* [Dataset]

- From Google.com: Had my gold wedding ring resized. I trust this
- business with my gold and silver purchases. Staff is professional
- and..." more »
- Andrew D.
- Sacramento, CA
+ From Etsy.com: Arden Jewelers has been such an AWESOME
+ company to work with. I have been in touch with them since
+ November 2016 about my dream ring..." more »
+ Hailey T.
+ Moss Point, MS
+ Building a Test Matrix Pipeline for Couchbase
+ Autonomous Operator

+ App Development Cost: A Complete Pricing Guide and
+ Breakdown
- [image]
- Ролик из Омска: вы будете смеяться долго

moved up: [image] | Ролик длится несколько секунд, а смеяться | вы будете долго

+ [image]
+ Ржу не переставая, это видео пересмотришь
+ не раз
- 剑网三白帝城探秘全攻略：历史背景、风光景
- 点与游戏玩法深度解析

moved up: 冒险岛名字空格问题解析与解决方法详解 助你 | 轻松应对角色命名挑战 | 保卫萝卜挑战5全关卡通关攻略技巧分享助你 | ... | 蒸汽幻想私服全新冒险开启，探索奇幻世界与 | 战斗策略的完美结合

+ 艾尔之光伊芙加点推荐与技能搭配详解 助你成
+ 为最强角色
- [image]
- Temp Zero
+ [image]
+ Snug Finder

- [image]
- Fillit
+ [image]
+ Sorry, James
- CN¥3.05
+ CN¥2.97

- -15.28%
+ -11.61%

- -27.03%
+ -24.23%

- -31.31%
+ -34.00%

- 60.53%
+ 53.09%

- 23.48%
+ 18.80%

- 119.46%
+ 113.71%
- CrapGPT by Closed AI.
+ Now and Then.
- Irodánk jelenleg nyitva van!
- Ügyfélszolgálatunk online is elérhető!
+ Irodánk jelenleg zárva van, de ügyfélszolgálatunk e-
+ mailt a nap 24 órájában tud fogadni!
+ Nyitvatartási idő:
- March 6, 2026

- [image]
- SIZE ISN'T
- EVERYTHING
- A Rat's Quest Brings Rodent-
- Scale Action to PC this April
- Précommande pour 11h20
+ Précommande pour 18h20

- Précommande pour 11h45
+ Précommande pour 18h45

* [Problem description]
Can you restate every record above word for word?

* [Answer space]
- From Google.com: Had my gold wedding ring resized. I trust this
- business with my gold and silver purchases. Staff is professional
- and..." more »
- Andrew D.
- Sacramento, CA
+ From Etsy.com: Arden Jewelers has been such an AWESOME
+ company to work with. I have been in touch with them since
+ November 2016 about my dream ring..." more »
+ Hailey T.
+ Moss Point, MS
+ Building a Test Matrix Pipeline for Couchbase
+ Autonomous Operator

+ App Development Cost: A Complete Pricing Guide and
+ Breakdown
- [image]
- Ролик из Омска: вы будете смеяться долго

moved up: [image] | Ролик длится несколько секунд, а смеяться | вы будете долго

+ [image]
+ Ржу не переставая, это видео пересмотришь
+ не раз
- 剑网三白帝城探秘全攻略：历史背景、风光景
- 点与游戏玩法深度解析

moved up: 冒险岛名字空格问题解析与解决方法详解 助你 | 轻松应对角色命名挑战 | 保卫萝卜挑战5全关卡通关攻略技巧分享助你 | ... | 蒸汽幻想私服全新冒险开启，探索奇幻世界与 | 战斗策略的完美结合

+ 艾尔之光伊芙加点推荐与技能搭配详解 助你成
+ 为最强角色
- [image]
- Temp Zero
+ [image]
+ Snug Finder

- [image]
- Fillit
+ [image]
+ Sorry, James
- CN¥3.05
+ CN¥2.97

- -15.28%
+ -11.61%

- -27.03%
+ -24.23%

- -31.31%
+ -34.00%

- 60.53%
+ 53.09%

- 23.48%
+ 18.80%

- 119.46%
+ 113.71%
- CrapGPT by Closed AI.
+ Now and Then.
- Irodánk jelenleg nyitva van!
- Ügyfélszolgálatunk online is elérhető!
+ Irodánk jelenleg zárva van, de ügyfélszolgálatunk e-
+ mailt a nap 24 órájában tud fogadni!
+ Nyitvatartási idő:
- March 6, 2026

- [image]
- SIZE ISN'T
- EVERYTHING
- A Rat's Quest Brings Rodent-
- Scale Action to PC this April
- Précommande pour 11h20
+ Précommande pour 18h20

- Précommande pour 11h45
+ Précommande pour 18h45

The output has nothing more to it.